No dia 1 de Abril “festeja-se” o denominado dia das mentiras.
Esta é uma expressão que não se aplica em política, onde nunca se mete por definição mas sim, educadamente, falta-se à verdade.
Esta é apenas uma das formas de manifestação de uma certa característica do ser humano a que se convencionou chamar de hipocrisia, em que aquilo que se diz não corresponde àquilo que se pensa.
O problema é que a retórica parlamentar não é propensa a ser transposta para a realidade do cidadão comum, que muito apropriadamente não deixará de pensar que uma mentira é uma mentira, qualquer que seja a forma e a perspectiva com a que mesma seja analisada.
O exemplo flagrante deste “status quo” é o que resulta da análise aos sucessivos programas de governo que são apresentados aos cidadãos eleitores na fase da campanha eleitoral, com base nos quais pelo menos uma parte (segundo parece os ditos eleitores do “centro”) assenta os respectivos pressupostos no momento de decidir em quem pretendem confiar os respectivos destinos após as eleições.
Este documento é, na sua essência, a consagração escrita da ausência de verdade na forma como os políticos lidam com os seus eleitores e com os cidadãos em geral.
Existe e sempre existirá uma franja de fiéis e irredutíveis militantes que olharão para tais documentos como um qualquer adepto de futebol analisa a sua equipa de eleição, isto é, jogue o que jogar, jamais deixarão de a apoiar.
Ou seja, na perspectiva de algumas pessoas é mais do que certo que diga o que disser o programa de governo do partido que o próprio apoia que ele jamais deixará de o fazer, ainda que dele possam resultar consequências para o próprio.

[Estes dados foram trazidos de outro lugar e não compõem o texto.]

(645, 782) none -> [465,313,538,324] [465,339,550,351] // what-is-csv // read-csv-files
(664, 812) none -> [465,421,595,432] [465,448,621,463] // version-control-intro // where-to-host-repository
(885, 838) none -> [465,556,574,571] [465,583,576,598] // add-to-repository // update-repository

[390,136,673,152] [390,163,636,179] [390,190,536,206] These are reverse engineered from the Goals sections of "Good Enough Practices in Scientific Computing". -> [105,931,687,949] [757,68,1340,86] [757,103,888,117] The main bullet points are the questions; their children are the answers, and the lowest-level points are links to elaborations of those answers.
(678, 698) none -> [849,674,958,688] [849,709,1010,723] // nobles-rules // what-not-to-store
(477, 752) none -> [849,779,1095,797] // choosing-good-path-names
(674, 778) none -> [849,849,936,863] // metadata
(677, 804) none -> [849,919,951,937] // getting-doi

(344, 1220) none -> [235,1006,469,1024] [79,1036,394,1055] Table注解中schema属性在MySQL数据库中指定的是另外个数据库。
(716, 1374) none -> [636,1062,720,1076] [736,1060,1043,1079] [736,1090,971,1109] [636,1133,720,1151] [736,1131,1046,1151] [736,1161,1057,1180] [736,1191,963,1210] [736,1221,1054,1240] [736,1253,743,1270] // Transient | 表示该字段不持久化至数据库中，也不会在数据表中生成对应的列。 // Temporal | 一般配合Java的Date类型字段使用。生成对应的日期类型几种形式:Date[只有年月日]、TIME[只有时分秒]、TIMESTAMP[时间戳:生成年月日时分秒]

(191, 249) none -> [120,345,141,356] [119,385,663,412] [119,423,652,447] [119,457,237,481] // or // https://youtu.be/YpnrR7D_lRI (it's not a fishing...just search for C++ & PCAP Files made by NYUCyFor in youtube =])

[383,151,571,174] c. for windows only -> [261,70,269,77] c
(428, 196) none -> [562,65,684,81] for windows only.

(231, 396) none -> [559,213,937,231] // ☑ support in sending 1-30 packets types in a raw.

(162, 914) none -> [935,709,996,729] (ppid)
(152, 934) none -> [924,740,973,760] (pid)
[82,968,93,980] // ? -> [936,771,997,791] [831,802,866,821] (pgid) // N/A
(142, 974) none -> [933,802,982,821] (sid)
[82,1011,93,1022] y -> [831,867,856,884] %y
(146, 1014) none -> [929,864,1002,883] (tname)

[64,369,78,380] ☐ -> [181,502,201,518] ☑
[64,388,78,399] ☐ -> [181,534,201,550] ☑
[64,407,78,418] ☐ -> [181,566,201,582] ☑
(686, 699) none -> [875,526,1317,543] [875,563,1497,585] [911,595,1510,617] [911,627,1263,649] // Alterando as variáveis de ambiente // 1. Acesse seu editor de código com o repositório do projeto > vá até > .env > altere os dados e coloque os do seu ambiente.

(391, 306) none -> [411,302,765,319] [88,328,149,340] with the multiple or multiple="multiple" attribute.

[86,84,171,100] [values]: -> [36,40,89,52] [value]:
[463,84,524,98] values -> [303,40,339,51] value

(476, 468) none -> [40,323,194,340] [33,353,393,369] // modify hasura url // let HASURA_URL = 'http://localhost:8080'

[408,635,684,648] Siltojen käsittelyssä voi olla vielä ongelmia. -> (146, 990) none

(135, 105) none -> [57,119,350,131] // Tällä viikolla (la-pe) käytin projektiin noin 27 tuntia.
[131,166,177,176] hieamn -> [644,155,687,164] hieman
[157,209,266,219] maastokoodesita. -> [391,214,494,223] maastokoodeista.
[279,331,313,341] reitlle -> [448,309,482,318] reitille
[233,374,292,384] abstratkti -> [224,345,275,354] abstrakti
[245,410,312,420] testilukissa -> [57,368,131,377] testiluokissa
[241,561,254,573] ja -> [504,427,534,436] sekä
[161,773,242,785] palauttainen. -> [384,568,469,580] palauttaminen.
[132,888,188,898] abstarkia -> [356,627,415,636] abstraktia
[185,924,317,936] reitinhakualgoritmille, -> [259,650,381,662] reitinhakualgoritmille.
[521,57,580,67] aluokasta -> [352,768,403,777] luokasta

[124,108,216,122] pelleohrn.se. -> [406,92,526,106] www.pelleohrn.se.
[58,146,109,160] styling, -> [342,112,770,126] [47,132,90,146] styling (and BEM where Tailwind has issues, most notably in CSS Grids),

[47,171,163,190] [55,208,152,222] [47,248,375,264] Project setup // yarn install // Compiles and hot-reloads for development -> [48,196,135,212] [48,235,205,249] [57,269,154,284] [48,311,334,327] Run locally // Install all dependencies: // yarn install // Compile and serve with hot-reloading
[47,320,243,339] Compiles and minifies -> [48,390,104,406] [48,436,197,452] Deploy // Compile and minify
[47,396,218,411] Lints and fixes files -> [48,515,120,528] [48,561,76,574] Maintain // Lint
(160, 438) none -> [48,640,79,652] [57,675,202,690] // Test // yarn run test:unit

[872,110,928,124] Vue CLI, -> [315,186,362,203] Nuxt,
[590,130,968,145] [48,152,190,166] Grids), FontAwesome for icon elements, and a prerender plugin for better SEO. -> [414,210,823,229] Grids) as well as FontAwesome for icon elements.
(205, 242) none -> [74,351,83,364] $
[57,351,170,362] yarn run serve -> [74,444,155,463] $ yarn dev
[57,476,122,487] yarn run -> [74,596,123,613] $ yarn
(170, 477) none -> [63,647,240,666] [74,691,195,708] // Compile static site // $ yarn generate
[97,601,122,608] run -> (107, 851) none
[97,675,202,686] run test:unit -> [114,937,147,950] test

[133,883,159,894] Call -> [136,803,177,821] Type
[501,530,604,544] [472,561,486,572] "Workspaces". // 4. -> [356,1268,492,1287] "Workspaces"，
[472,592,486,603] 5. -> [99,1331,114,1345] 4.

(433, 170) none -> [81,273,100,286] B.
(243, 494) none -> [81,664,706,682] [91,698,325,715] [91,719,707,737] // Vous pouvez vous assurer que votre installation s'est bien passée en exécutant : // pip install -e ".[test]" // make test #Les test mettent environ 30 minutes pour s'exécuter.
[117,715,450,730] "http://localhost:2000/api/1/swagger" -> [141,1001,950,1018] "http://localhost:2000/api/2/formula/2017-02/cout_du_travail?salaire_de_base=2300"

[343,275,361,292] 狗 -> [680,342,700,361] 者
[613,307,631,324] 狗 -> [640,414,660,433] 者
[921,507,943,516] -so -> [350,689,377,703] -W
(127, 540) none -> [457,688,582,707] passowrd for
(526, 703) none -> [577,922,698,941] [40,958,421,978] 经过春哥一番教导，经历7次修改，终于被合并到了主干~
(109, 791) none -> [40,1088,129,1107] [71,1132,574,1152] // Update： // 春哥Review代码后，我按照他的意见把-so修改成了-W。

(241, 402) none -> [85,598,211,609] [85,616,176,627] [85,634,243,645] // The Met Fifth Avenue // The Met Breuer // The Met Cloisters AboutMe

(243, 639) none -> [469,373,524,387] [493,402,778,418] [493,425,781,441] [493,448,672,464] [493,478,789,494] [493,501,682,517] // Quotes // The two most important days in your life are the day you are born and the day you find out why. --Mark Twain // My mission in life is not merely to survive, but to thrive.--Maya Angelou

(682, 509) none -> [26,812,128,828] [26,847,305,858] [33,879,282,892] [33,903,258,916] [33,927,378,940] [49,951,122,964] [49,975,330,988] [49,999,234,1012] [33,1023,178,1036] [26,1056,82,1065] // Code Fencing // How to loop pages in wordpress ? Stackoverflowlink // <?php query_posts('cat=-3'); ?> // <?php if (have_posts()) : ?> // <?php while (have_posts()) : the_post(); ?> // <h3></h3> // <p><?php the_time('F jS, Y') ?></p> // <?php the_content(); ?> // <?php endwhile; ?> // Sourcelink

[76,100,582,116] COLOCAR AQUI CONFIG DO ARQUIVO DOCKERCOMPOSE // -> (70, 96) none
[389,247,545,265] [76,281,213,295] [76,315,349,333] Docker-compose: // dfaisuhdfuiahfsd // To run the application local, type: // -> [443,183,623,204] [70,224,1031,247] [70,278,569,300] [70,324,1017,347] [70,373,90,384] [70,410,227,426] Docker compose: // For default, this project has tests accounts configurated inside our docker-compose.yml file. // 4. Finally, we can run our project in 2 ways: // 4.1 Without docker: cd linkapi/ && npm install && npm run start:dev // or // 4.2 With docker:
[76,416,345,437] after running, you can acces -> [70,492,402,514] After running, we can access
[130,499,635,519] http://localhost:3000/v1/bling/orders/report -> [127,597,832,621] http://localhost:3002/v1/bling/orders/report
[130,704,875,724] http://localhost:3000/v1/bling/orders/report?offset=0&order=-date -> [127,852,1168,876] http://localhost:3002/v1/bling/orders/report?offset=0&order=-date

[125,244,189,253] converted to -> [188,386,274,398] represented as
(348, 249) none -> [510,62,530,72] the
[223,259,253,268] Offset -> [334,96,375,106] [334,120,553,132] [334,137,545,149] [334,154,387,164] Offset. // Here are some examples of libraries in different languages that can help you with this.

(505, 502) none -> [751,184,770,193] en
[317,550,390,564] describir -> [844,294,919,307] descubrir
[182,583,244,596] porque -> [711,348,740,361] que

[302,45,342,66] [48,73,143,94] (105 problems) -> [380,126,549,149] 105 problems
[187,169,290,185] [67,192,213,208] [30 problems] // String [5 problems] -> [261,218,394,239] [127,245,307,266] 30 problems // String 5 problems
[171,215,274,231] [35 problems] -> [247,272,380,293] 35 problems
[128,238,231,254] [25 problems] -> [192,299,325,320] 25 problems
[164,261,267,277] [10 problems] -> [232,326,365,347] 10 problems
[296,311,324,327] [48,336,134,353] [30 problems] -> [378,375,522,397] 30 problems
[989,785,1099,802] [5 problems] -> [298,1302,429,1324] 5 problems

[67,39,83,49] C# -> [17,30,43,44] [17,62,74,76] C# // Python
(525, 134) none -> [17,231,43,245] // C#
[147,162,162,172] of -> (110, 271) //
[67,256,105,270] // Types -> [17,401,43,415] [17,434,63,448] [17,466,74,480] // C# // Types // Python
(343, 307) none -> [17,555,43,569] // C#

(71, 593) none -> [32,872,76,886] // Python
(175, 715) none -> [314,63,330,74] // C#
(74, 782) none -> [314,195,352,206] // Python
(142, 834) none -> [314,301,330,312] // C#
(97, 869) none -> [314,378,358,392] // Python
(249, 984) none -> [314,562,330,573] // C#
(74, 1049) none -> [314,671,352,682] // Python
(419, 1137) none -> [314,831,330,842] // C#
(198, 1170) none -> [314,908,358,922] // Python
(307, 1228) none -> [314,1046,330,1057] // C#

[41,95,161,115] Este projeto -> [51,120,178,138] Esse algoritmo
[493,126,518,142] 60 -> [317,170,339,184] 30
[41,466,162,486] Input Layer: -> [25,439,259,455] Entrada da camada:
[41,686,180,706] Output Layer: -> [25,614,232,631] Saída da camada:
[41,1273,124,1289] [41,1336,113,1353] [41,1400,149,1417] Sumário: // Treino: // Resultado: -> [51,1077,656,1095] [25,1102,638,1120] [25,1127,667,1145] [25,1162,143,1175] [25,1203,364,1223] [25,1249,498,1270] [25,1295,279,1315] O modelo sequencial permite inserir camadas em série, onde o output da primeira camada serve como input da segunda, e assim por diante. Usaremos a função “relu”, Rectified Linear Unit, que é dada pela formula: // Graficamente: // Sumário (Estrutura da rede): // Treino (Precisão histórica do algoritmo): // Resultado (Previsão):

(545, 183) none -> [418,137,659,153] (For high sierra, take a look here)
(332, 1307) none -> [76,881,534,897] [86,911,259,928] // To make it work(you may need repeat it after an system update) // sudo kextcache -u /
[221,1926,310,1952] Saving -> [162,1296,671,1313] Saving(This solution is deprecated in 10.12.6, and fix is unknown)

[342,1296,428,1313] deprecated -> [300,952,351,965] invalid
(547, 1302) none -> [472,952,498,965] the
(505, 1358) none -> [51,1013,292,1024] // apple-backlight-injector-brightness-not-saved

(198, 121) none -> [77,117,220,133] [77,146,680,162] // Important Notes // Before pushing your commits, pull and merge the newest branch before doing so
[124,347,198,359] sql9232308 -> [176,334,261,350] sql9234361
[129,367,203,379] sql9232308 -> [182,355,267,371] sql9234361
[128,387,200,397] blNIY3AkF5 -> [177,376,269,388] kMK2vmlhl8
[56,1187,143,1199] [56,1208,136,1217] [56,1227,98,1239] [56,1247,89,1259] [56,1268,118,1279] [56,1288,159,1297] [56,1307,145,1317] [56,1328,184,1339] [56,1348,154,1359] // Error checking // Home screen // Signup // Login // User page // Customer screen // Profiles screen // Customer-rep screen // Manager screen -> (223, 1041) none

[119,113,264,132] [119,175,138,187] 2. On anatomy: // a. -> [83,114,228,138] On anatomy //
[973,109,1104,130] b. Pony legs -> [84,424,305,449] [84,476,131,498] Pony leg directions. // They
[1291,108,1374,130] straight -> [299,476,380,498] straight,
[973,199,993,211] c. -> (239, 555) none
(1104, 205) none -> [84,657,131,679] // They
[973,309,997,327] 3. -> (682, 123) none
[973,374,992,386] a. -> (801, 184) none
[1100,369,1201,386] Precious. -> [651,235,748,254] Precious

O “jogo” subjacente a este comportamento é a noção generalizada e enraizada pelo menos junto dos principais partidos que o programa de Governo não é mais do que um enunciado genérico de intenções que, no essencial, ninguém lê ou se o lêem depressa o esquecem.
No entanto, é penoso pensar que assim o seja, porque o que está em causa não é mais nem menos do que a diferença entre percepção prévia da realidade concreta que orientará a acção governativa e as respectivas consequências ou a tomada de consciência “à posteriori” de que, mesmo à luz da melhor das justificações, nada do que aquilo se prometeu está em condições de ser cumprido.
A “justificação” para esta reiterada procrastinação é a convicção que a realidade ainda que dura é isso mesmo a realidade e que não adianta fugir da mesma mas procurar mostrar os caminhos para o futuro, em tudo o que este terá de sacrifício mas igualmente tudo aquilo pelo qual merece a pena efectuar esse mesmo sacrifício.
Acontece que da aplicação prática desta teoria resultaria invariavelmente uma e única consequência para o partido que assim procedesse, isto é, uma derrota eleitoral futura.
Não parece ser razoável perspectivar uma adesão em massa a um programa de governo que antecipasse o aumento do desemprego para níveis insustentáveis, o aumento da inflação e dos impostos directos e indirectos, o aumento da recessão e o fim ou a supressão de direitos sociais ou laborais, ainda que na base de tais “cenários” estivesse uma perspectiva de “futuro melhor”, seja ele qual for.
Assim sendo, tem prevalecido o distanciamento da realidade à custa da omissão da mesma, subjugada por enunciados genéricos de intenções, normalmente “condenados” a cair no esquecimento no dia seguinte às eleições.
Gaston Bachelard dizia com toda a propriedade que “o real não é nunca aquilo em que se poderia acreditar, mas é aquilo em que deveríamos ter pensado” e este exercício parece cada vez mais distante dos cidadãos na hora de tomar decisões.
É, pois, minha convicção que no dia 1 de Abril de cada ano “celebra-se” uma espécie de “direito” à institucionalização da mentira (ainda que piedosa) em oposição à outra mentira, aquela que aparece mascarada de ausência de verdade, que se vive nos demais.
Talvez por isso mesmo o “nosso” dia das mentiras é designado nos países anglo-saxónicos de “April Fool’s Day”, que é como quem diz, o dia dos tolos. Eles lá saberão porquê. Assim vão as cousas.